--- INPUT FOR THIS TASK Enclosed Below ---

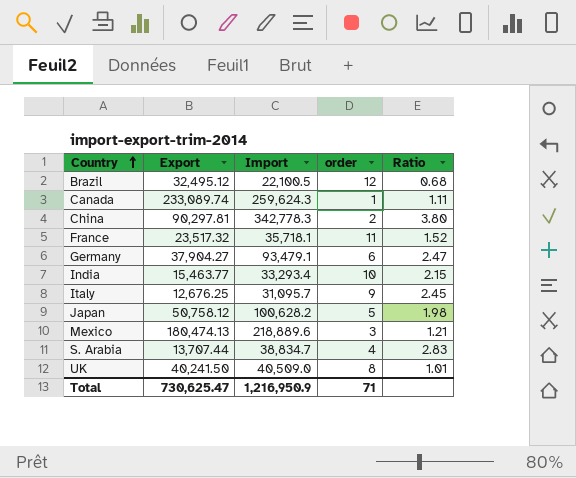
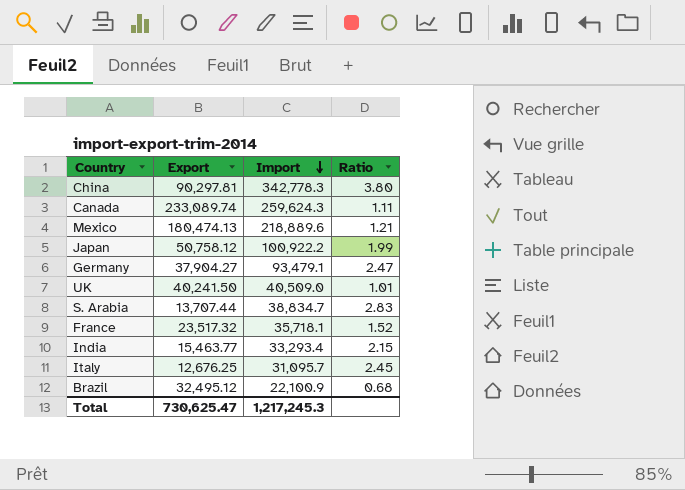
row order: Country ascending -> Import descending
column order | position: 4 -> none
Japan | Import: 100,628.2 -> 100,922.2
Japan | Ratio: 1.98 -> 1.99
Brazil | Import: 22,100.5 -> 22,100.9
Total | Import: 1,216,950.9 -> 1,217,245.3

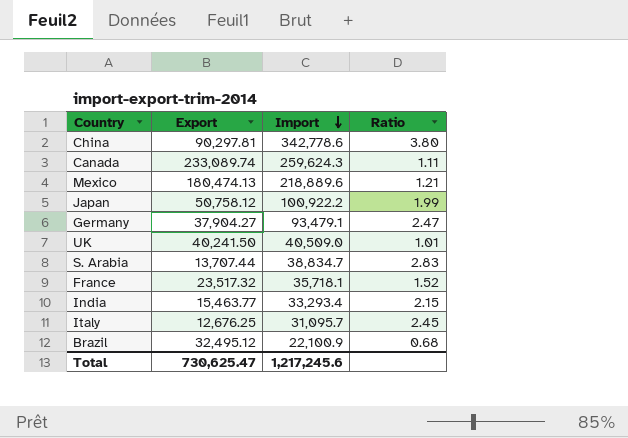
China | Import: 342,778.3 -> 342,778.6
Total | Import: 1,217,245.3 -> 1,217,245.6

--- End of Enclosed INPUT FOR THIS TASK ---

• **WHAT THE TASK ASKS**:
Set down the records exactly, without the pictures.

• **ANSWER SPACE**:
row order: Country ascending -> Import descending
column order | position: 4 -> none
Japan | Import: 100,628.2 -> 100,922.2
Japan | Ratio: 1.98 -> 1.99
Brazil | Import: 22,100.5 -> 22,100.9
Total | Import: 1,216,950.9 -> 1,217,245.3

China | Import: 342,778.3 -> 342,778.6
Total | Import: 1,217,245.3 -> 1,217,245.6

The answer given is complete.